Понимаю, такое может показаться чудовищным эгоизмом, но, сидя рядом с ним и пялясь в телевизор, я думала только об одном: сейчас это мне не нужно. Сейчас я не хочу думать о своем умирающем отце.
Мама предложила мне бросить поиски новой работы, посидеть дома.
— Вэл, к переменам надо относиться проще, — сказала она. — Развлекись немного. Напеки пирожков, перекрась подвал. Научись, в конце концов, пользоваться кофеваркой, которую мы с папой подарили тебе на Рождество пять лет назад.
Перспектива пожить за счет Роджера, или, вернее, за счет его будущих алиментов, показалась мне соблазнительным запретным плодом. Причем экзотическим. С пятнадцати лет я работала и даже представить себе не могла, что останусь без места. Несколько раз я робко намекала, что могла бы вроде посидеть дома с Питом, но Роджер всегда с презрением отвергал такую возможность. «Ты шутишь, — фыркал он. — Какая из тебя домохозяйка? Смех один». Я-то думала, он не хочет терять семейный доход, а он просто хотел, чтобы дом был свободен и можно было спокойно крутить свои шашни.
Вспоминаю всех знакомых мамочек-домоседок.

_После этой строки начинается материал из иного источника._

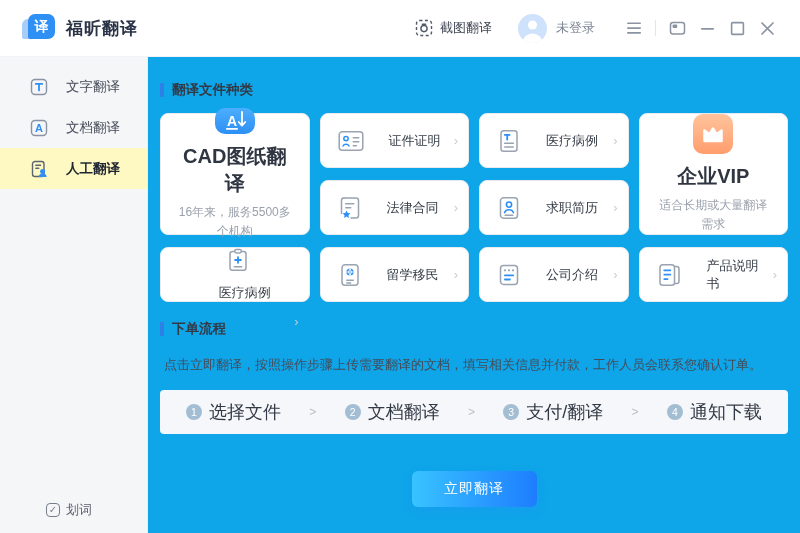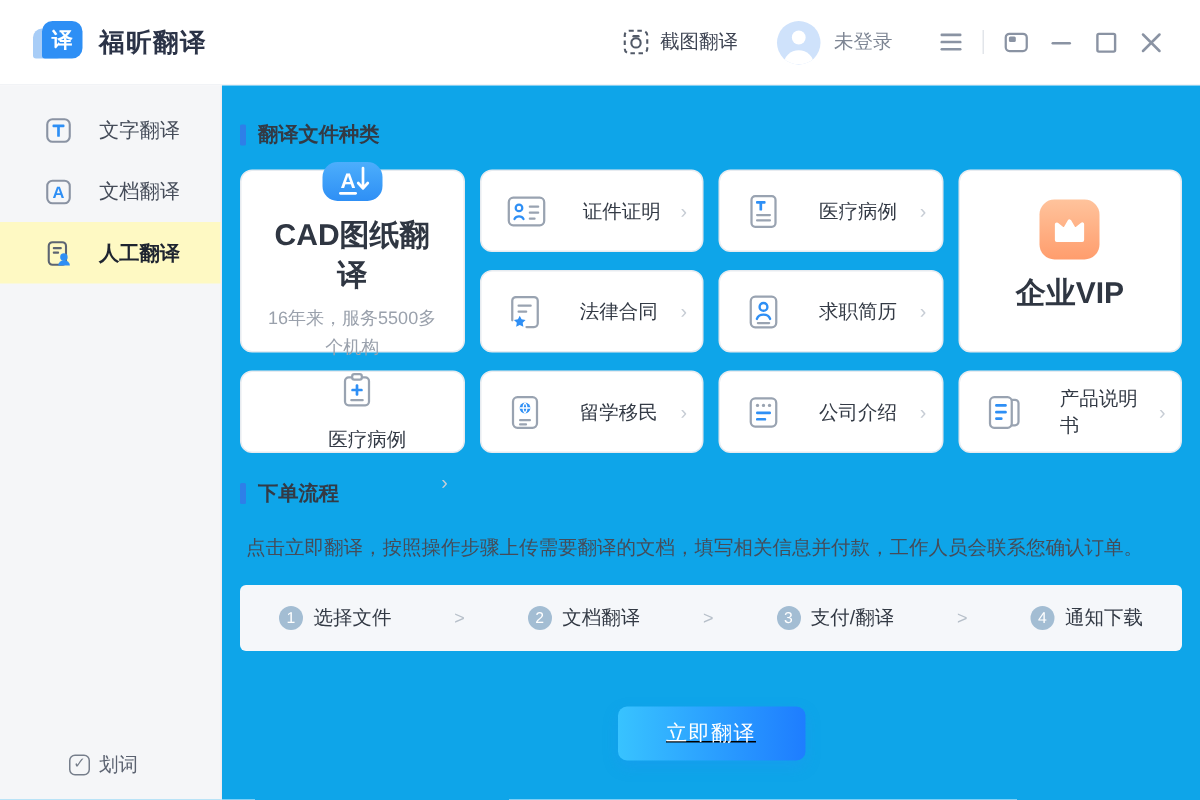--- a/index.html
+++ b/index.html
@@ -84,24 +84,24 @@
   .flow-desc { font-size:13px; color:#454c59; margin:18px 4px 16px 4px; }
   .steps-bar {
     background:#f5f7fa; border-radius:4px; height:44px;
     display:flex; align-items:center; justify-content:space-between; padding:0 26px;
   }
   .step { display:flex; align-items:center; gap:7px; }
   .step-num {
     width:16px; height:16px; border-radius:50%; background:#a3bdd3; color:#fff;
     font-size:10.5px; display:flex; align-items:center; justify-content:center;
   }
-  .step-label { font-size:13px; color:#333a45; font-weight:500; }
+  .step-label { font-size:18px; color:#333a45; font-weight:500; }
   .step-sep { color:#b6bfc9; font-size:12px; }
 
-  .cta-row { display:flex; justify-content:center; margin-top:37px;text-decoration:underline; }
+  .cta-row { display:flex; justify-content:center; margin-top:37px; }
   .cta-btn {
     width:125px; height:36px; border:none; border-radius:6px; cursor:pointer;
     background:linear-gradient(90deg,#38c3ff,#1e7dff);
     color:#fff; font-size:14px; font-family:inherit; letter-spacing:1px;
     box-shadow:0 4px 10px rgba(45,139,250,.25);
   }
   svg { display:block; }
 </style>
 </head>
 <body>
@@ -258,20 +258,21 @@
         <span class="chev">›</span>
       </div>
 
       <div class="card big" style="grid-column:4; grid-row:1 / span 2;">
         <div class="big-icon vip">
           <svg width="24" height="24" viewBox="0 0 24 24">
             <path d="M3.5 19 L3.5 8.5 L8.5 12.5 L12 6.5 L15.5 12.5 L20.5 8.5 L20.5 19 Z" fill="#ffffff" stroke="#ffffff" stroke-width="2.5" stroke-linejoin="round"></path>
           </svg>
         </div>
         <div class="big-title">企业VIP</div>
+        <div class="big-sub">适合长期或大量翻译需求</div>
       </div>
 
       <div class="card small" style="grid-column:2; grid-row:2;">
         <span>
           <svg width="24" height="24" viewBox="0 0 24 24">
             <path d="M6 2 h12 a2.5 2.5 0 0 1 2.5 2.5 v15 a2.5 2.5 0 0 1 -2.5 2.5 h-5" fill="none" stroke="#99a3b1" stroke-width="1.5" stroke-linecap="round"></path>
             <path d="M6 2 a2.5 2.5 0 0 0 -2.5 2.5 v13" fill="none" stroke="#99a3b1" stroke-width="1.5" stroke-linecap="round"></path>
             <rect x="7" y="7" width="9.5" height="1.5" rx="0.7" fill="#99a3b1"></rect>
             <rect x="7" y="11" width="6.5" height="1.5" rx="0.7" fill="#99a3b1"></rect>
             <path d="M8.5 14.5 l1.2 2.4 2.7.4 -1.95 1.9 .45 2.7 -2.4-1.3 -2.4 1.3 .45-2.7 -1.95-1.9 2.7-.4 Z" fill="#2e8ff5"></path>

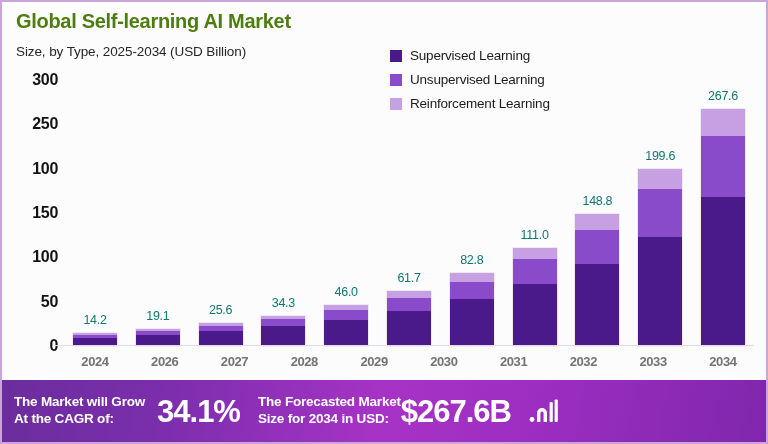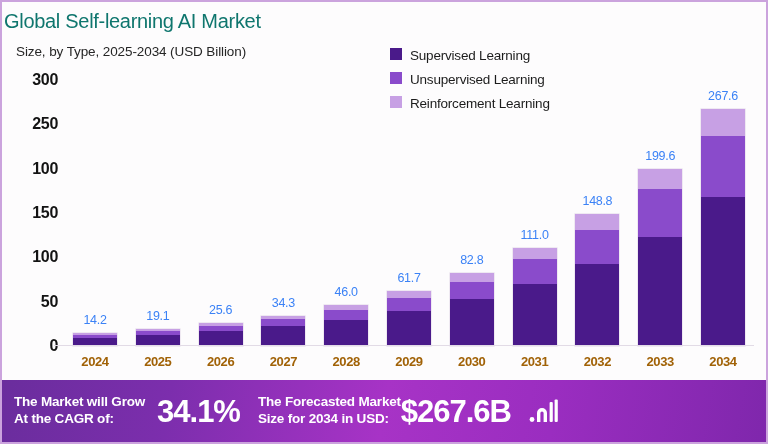--- a/index.html
+++ b/index.html
@@ -11,34 +11,34 @@
   }
   #page {
     position:relative;
     width:768px; height:444px;
     background:#fdfcfd;
     border:2px solid #cba3dd;
     overflow:hidden;
   }
   
   #chart-title {
-    position:absolute; left:2px; top:8px;
-    font-size:20px; font-weight:normal; letter-spacing:-0.3px;
-    color:#0f766e;
+    position:absolute; left:14px; top:8px;
+    font-size:20px; font-weight:bold; letter-spacing:-0.3px;
+    color:#4d7c0f;
   }
   #chart-subtitle {
     position:absolute; left:14px; top:42px;
     font-size:13.5px; color:#262626; letter-spacing:-0.1px;
   }
   
   #legend {
     position:absolute; left:388px; top:46px;
     display:flex; flex-direction:column; gap:9px;
   }
-  .legend-item { display:flex; align-items:flex-start; gap:8px; }
+  .legend-item { display:flex; align-items:center; gap:8px; }
   .legend-swatch { width:12px; height:12px; flex:none; }
   .legend-label { font-size:13.5px; color:#1c1c1c; letter-spacing:-0.2px; white-space:nowrap; }
   
   #plot {
     position:absolute;
     left:62px; top:78px;
     width:690px; height:266px;
   }
   #baseline {
     position:absolute; left:-10px; right:0; bottom:0;
@@ -72,32 +72,32 @@
     display:flex; flex-direction:column; justify-content:flex-end;
     box-shadow:0 0 0 0.6px rgba(120,80,150,.18);
   }
   .seg { width:100%; }
   .seg-r { background:#c7a0e4; }
   .seg-u { background:#8a4bcb; }
   .seg-s { background:#4a1a8a; }
   .bar-total {
     position:absolute;
     left:50%; transform:translateX(-50%);
-    font-size:12.5px; color:#3b82f6; letter-spacing:-0.3px;
+    font-size:12.5px; color:#0f766e; letter-spacing:-0.3px;
     white-space:nowrap;
   }
   
   #x-axis {
     position:absolute; left:62px; top:352px;
     width:690px; height:24px;
     display:flex; justify-content:space-between;
   }
   .x-tick {
     width:62px; text-align:center;
-    font-size:13px; font-weight:bold; color:#a16207;
+    font-size:13px; font-weight:bold; color:#737373;
     letter-spacing:-0.4px;
   }
   
   #banner {
     position:absolute; left:0; right:0; bottom:0;
     height:62px;
     background:linear-gradient(100deg,#6a2d9d 0%,#7c2ead 22%,#a733c6 50%,#9a2dc0 72%,#7f27ac 100%);
     display:flex; align-items:center;
     overflow:hidden;
   }
@@ -251,21 +251,20 @@
             <div class="seg seg-s" style="height: 148.96px; background: rgb(74, 26, 138);"></div>
           </div>
           <div class="bar-total" style="bottom: 243.272px;">267.6</div>
         </div>
       </div>
     <div id="baseline"></div>
   </div>
 
   <div id="x-axis">
       <div class="x-tick">2024</div>
-      <div class="x-tick">2025</div>
       <div class="x-tick">2026</div>
       <div class="x-tick">2027</div>
       <div class="x-tick">2028</div>
       <div class="x-tick">2029</div>
       <div class="x-tick">2030</div>
       <div class="x-tick">2031</div>
       <div class="x-tick">2032</div>
       <div class="x-tick">2033</div>
       <div class="x-tick">2034</div>
     </div>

Эти яркие женщины незаурядных способностей, кажется, созданы для того, чтобы жить на зарплату своих мужей. Сначала утверждают, что должны быть дома, пока дети не пойдут в школу, потом признаются, что такая мирная, необременительная жизнь их устраивает, и уже не собираются ничего менять. Кэрри Фрид была консультантом по привлечению инвестиций. Теперь она проводит время, играя на флейте, разводя узумбарские фиалки и составляя распорядок дня для своих детей. Я поинтересовалась однажды, трудно ли его регулировать, но она только рассмеялась в ладошку:
— Шутишь? Это не жизнь — малина.
Бонни Уэб-Уилсон была архитектором в Чикаго, пока ее мужа не перевели сюда. Она могла бы найти новую работу, но решила использовать переезд как возможность отдохнуть от постоянного стресса и высоких требований профессии. Теперь она ужасно занятая мама и активная участница отряда бойскаутов своего сына.
— Ты такая же неуловимая, как всегда, — подколола я ее однажды. — Неужели ты теперь занята меньше?